Die burgenländische Landesregierung hat vor dem Verfassungsgerichtshof die 17-jährige Übergangsfrist für das Verbot unstrukturierter Vollspaltbuchten im Tierschutzgesetz (TSchG) angefochten. In dem Erkenntnis G 193/2023 stuft der VfGH diese Frist als verfassungswidrig ein, da sie den Tierschutz nicht angemessen berücksichtigt und zu einer Ungleichbehandlung führt. Medienberichte deuten nun auf eine mögliche Verkürzung der Übergangsfrist auf 2030 hin. Führt dies zu einer deutlichen Besserstellung in Sachen Tierschutz oder wäre eine darüberhinausgehende Überarbeitung der Bestimmungen effektiver für das Tierwohl?

Zu dem Verbot unstrukturierter Vollspaltbuchten, der Übergangfrist und dem Antrag der burgenländischen Landesregierung

Mit ihrem Antrag beim VfGH machte die burgenländische Landesregierung unter anderem geltend, dass die im TSchG vorgesehenen Übergangsbestimmungen für die Umsetzung des in § 18 Abs 2a TSchG verankerten Verbots der Haltung von Absetzferkeln, Zuchtläufern und Mastschweinen in unstrukturierten Vollspaltbuchten ohne Funktionsbereiche unangemessen lang seien. Durch das mit dem „Tierschutzpaket 2022“ eingeführte Verbot sollen Vollspaltbuchten nun also strukturiert sein und daher Funktionsbereiche aufweisen. Das Verhaltensrepertoire von Schweinen zeigt, dass die Tiere viel Wert auf einen sauberen Liegebereich legen. Haben sie daher die Wahl, trennen sie ihren Liege- und Aufenthaltsort strikt von dem Bereich, in dem Kot und Urin ausgeschieden wird. Um den Tieren diese Trennung zu ermöglichen, braucht es eigene Bereiche für Fressen, Ruhe, Aktivität und Ausscheidungen (Funktionsbereiche). Für die Unterteilung in Funktionsbereiche ist ausreichend Platz notwendig. Damit keine Schadgase (z.B. Ammoniak) durch den unterhalb des perforierten Bodens liegenden Güllekanal in den Liegebereich aufsteigen können, sollte der Liegebereich eingeschlossen sein. Das in § 18 Abs 2a TSchG verankerte Verbot sieht nun also diese Unterteilung in Funktionsbereiche vor, wobei das Platzangebot nur geringfügig erhöht wird und die Liegebereiche nicht eingeschlossen sein müssen. Auch ist die Verwendung perforierter Betonböden ohne verpflichtende Einstreu zulässig.

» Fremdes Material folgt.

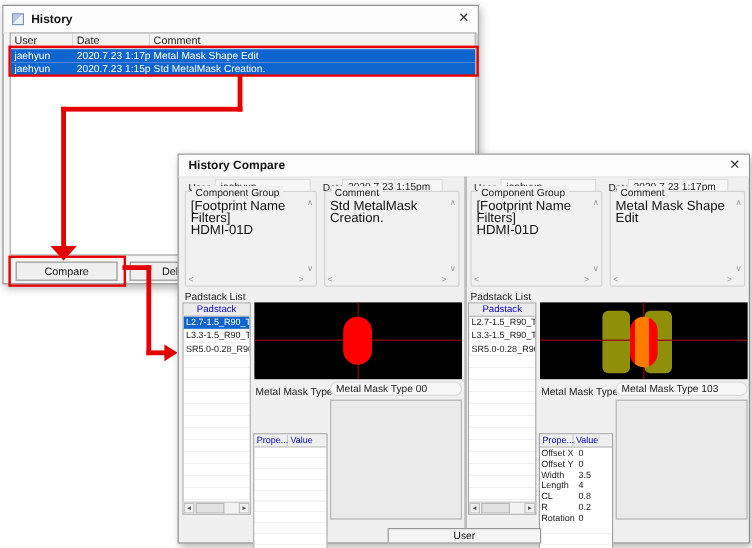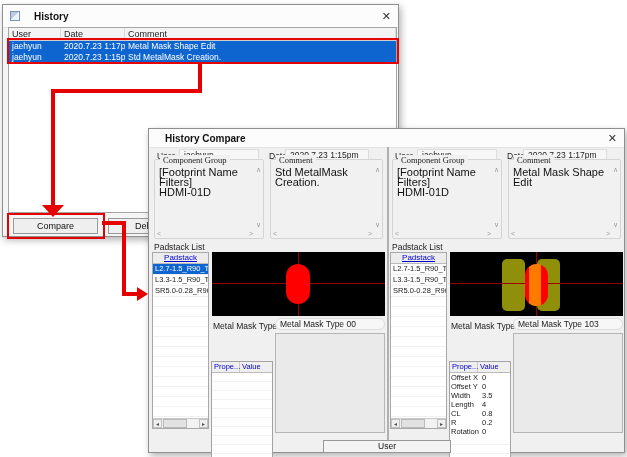--- a/index.html
+++ b/index.html
@@ -9,7 +9,7 @@
     box-shadow:2px 3px 7px rgba(0,0,0,.3);box-sizing:border-box;}
   .titlebar{position:absolute;left:0;top:0;right:0;background:#fcfcfc;display:flex;
     align-items:center;border-bottom:1px solid #e3e3e3;}
-  .title{font-size:10px;font-weight:600;color:#111;margin-left:8px;}
+  .title{font-size:10px;font-weight:600;color:#111;}
   .xbtn{position:absolute;right:7px;top:50%;transform:translateY(-50%);font-size:11px;
     color:#333;cursor:default;line-height:1;}
   .btn{position:absolute;background:#efefef;border:1px solid #989898;box-sizing:border-box;

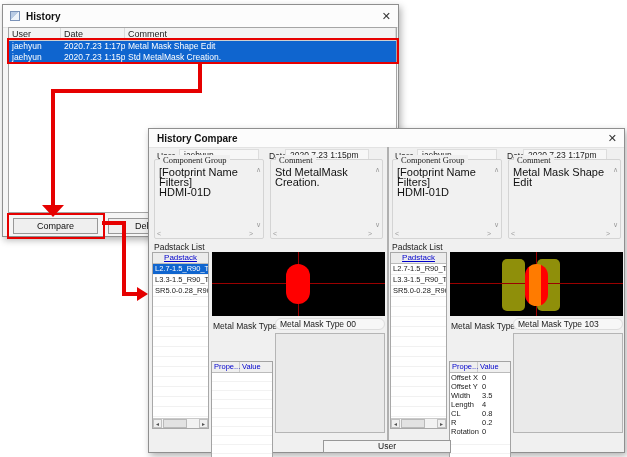--- a/index.html
+++ b/index.html
@@ -57,7 +57,7 @@
   .gbox{position:absolute;top:12px;height:80px;border:1px solid #d4d4d4;border-radius:2px;
     background:#f1f1f1;box-sizing:border-box;}
   .gbox .legend{position:absolute;top:-5px;left:5px;background:#f0f0f0;padding:0 3px;
-    font-size:8.5px;color:#222;white-space:nowrap;font-family:Liberation Serif, serif;}
+    font-size:8.5px;color:#222;white-space:nowrap;}
   .gbox .txt{position:absolute;left:4px;top:7px;right:12px;font-size:11px;line-height:10px;color:#111;}
   .sg{position:absolute;font-size:7px;color:#9a9a9a;line-height:7px;}
   .pslab{top:95px;left:3px;}

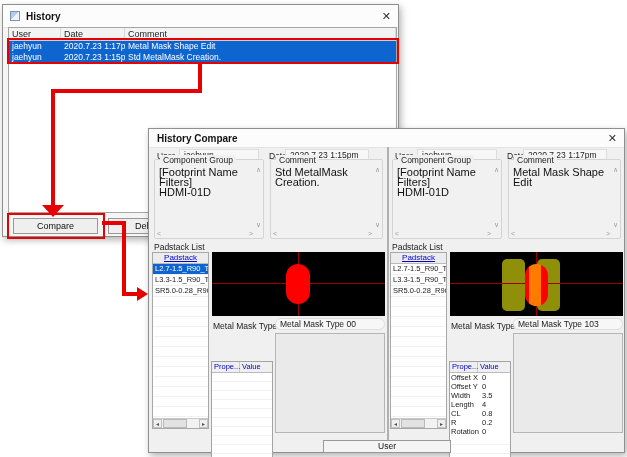--- a/index.html
+++ b/index.html
@@ -64,7 +64,7 @@
   .pslist{position:absolute;left:1px;top:105px;width:57px;height:177px;background:#fff;
     border:1px solid #a8a8a8;box-sizing:border-box;overflow:hidden;}
   .ps-h{height:10px;background:#ececec;border-bottom:1px solid #bbb;color:#0000cc;
-    font-size:8px;text-align:center;line-height:10px;text-decoration:underline;}
+    font-size:8px;text-align:center;line-height:10px;}
   .ps-row{height:10px;font-size:7.5px;line-height:10px;padding-left:2px;white-space:nowrap;
     overflow:hidden;border-bottom:1px solid #f0f0f0;}
   .ps-row.sel{background:#0f65cf;color:#fff;}

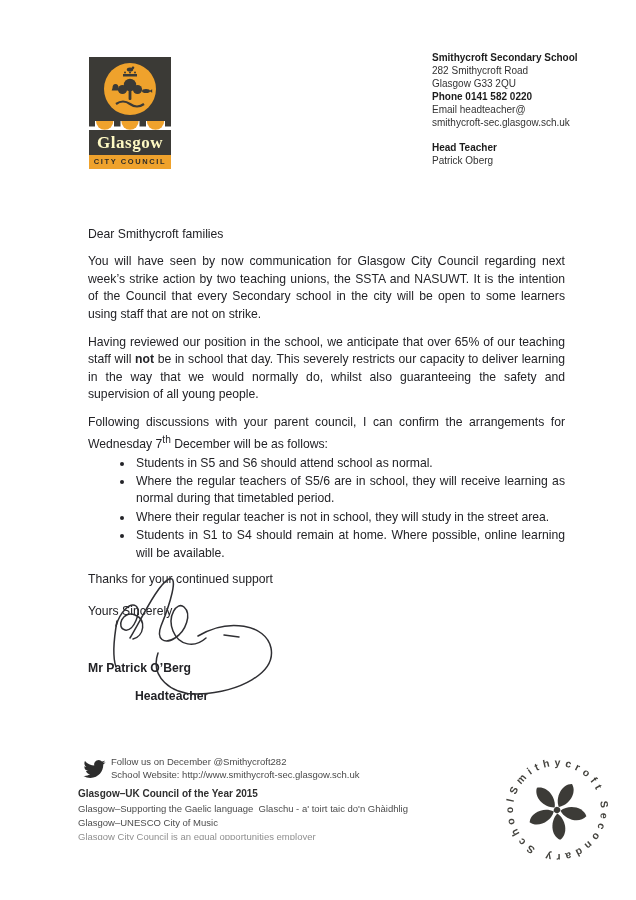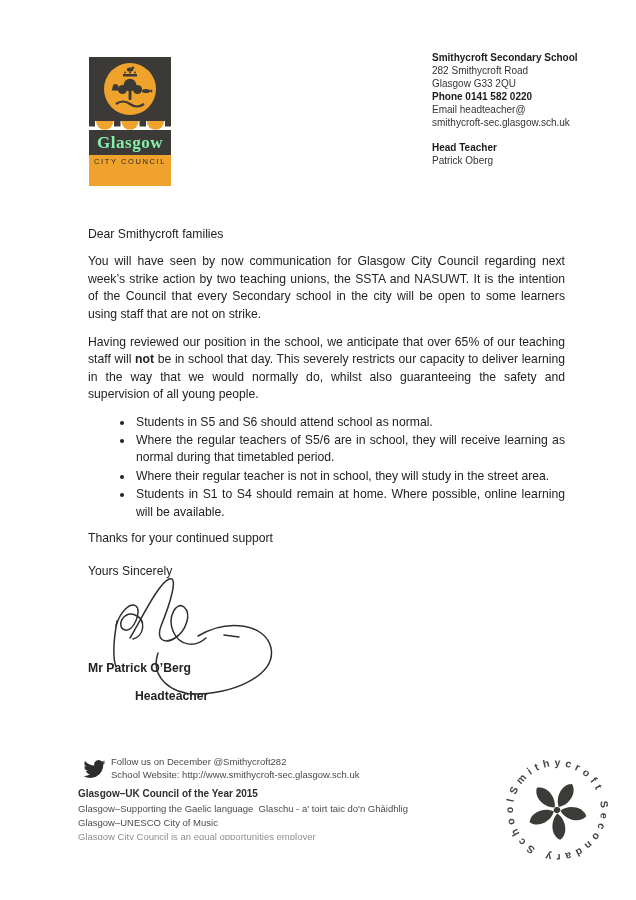--- a/index.html
+++ b/index.html
@@ -11,7 +11,7 @@
   .gcc{position:absolute;left:89px;top:57px;width:82px;}
   .gcc-top{width:82px;height:64px;background:var(--dark,#3b3a36);display:flex;align-items:center;justify-content:center;}
   .gcc-band{width:82px;height:9px;background:#fff;line-height:0;}
-  .gcc-name{height:25px;background:var(--dark,#3b3a36);color:#86efac;text-align:center;line-height:25px;
+  .gcc-name{height:25px;background:var(--dark,#3b3a36);color:#fef9c3;text-align:center;line-height:25px;
     font-family:"Liberation Serif","DejaVu Serif",serif;font-weight:bold;font-size:17px;letter-spacing:.5px;}
   .gcc-cc{height:31px;background:var(--orange,#efa22c);color:#2c2b28;text-align:center;line-height:13px;
     font-size:7.5px;font-weight:normal;letter-spacing:1.6px;}

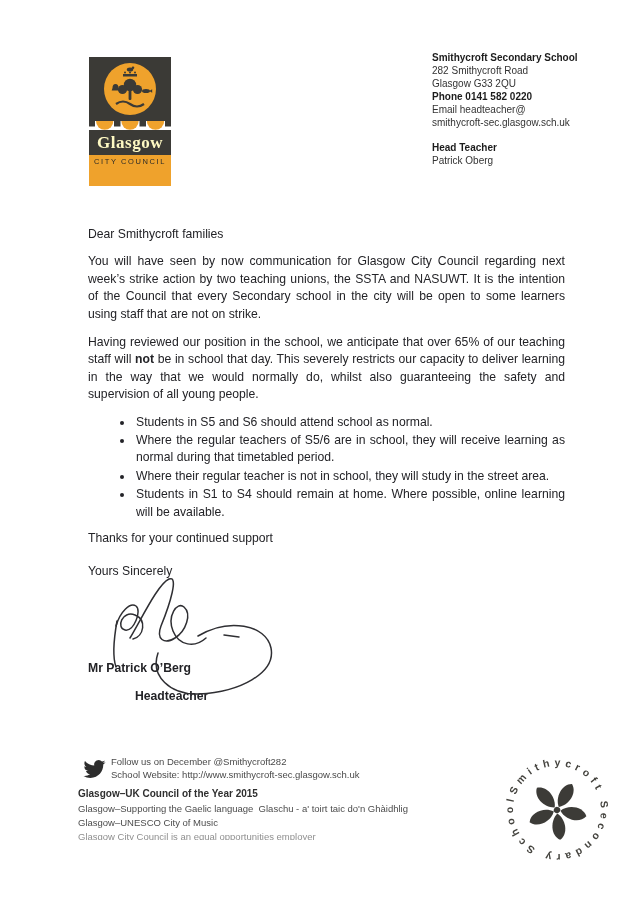--- a/index.html
+++ b/index.html
@@ -13,8 +13,8 @@
   .gcc-band{width:82px;height:9px;background:#fff;line-height:0;}
   .gcc-name{height:25px;background:var(--dark,#3b3a36);color:#fef9c3;text-align:center;line-height:25px;
     font-family:"Liberation Serif","DejaVu Serif",serif;font-weight:bold;font-size:17px;letter-spacing:.5px;}
-  .gcc-cc{height:31px;background:var(--orange,#efa22c);color:#2c2b28;text-align:center;line-height:13px;
-    font-size:7.5px;font-weight:normal;letter-spacing:1.6px;}
+  .gcc-cc{height:14px;background:var(--orange,#efa22c);color:#2c2b28;text-align:center;line-height:13px;
+    font-size:7.5px;font-weight:bold;letter-spacing:1.6px;}
   
   .school-header{position:absolute;left:432px;top:51px;font-size:10px;line-height:13px;color:#333;}
   .school-header .b{font-weight:bold;color:#1c1c1c;}

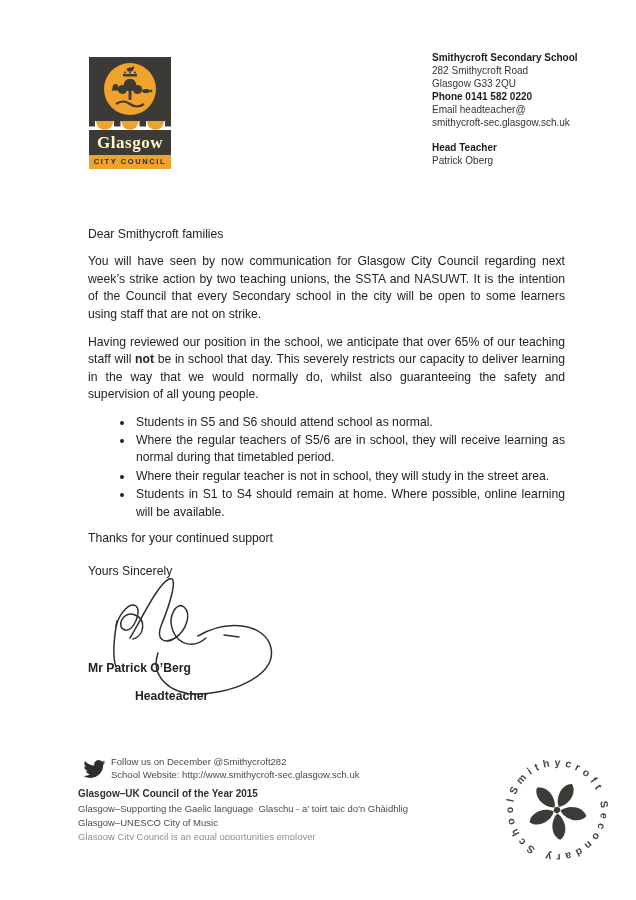--- a/index.html
+++ b/index.html
@@ -102,6 +102,7 @@
     <p class="salutation">Dear Smithycroft families</p>
     <p class="p1">You will have seen by now communication for Glasgow City Council regarding next week’s strike action by two teaching unions, the SSTA and NASUWT. It is the intention of the Council that every Secondary school in the city will be open to some learners using staff that are not on strike.</p>
     <p class="p2"><span>Having reviewed our position in the school, we anticipate that over 65% of our teaching staff will </span><b>not</b><span> be in school that day. This severely restricts our capacity to deliver learning in the way that we would normally do, whilst also guaranteeing the safety and supervision of all young people.</span></p>
+    <p class="p3"><span>Following discussions with your parent council, I can confirm the arrangements for Wednesday 7</span><sup>th</sup><span> December will be as follows:</span></p>
     <ul>
       <li>Students in S5 and S6 should attend school as normal.</li>
       <li>Where the regular teachers of S5/6 are in school, they will receive learning as normal during that timetabled period.</li>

Das Verbot gilt seit 1.1.2023 für alle ab diesem Datum neu errichteten oder umgebauten Anlagen. Für vor dem 1.9.2022 bereits bestehende Anlagen gilt das Verbot gemäß § 44 Abs 29 TSchG erst nach Ablauf einer 17-jährigen Übergangsfrist, ab dem 1.1.2040. Laut dem Antrag der burgenländischen Landesregierung werde „das durch die Verankerung des Verbots verfolgte Ziel des Tierschutzes durch überschießend lange Übergangsfristen unterlaufen“. Die burgenländische Landesregierung führt hierzu aus, dass diese lange Frist unter anderem gegen das im BVG Nachhaltigkeit verankerte Bekenntnis der Republik Österreich zum Tierschutz verstoße, da zentrale Tierschutzgesichtspunkte außer Acht gelassen werden. Außerdem führe die Frist zu einer sachlich nicht gerechtfertigten Ungleichbehandlung der Haltungsanlagenbetreiber, da das Verbot für manche von ihnen bereits seit 2023 und für andere erst ab 2040 gelte. Das, vom Gesetzgeber selbst durch Einführung des Verbots verfolgte, Interesse am Tierschutz wiege schwerer als ein Vertrauensschutz auf eine weiterhin zulässige Verwendung von unstrukturierten Vollspaltenbuchten ohne Funktionsbereich.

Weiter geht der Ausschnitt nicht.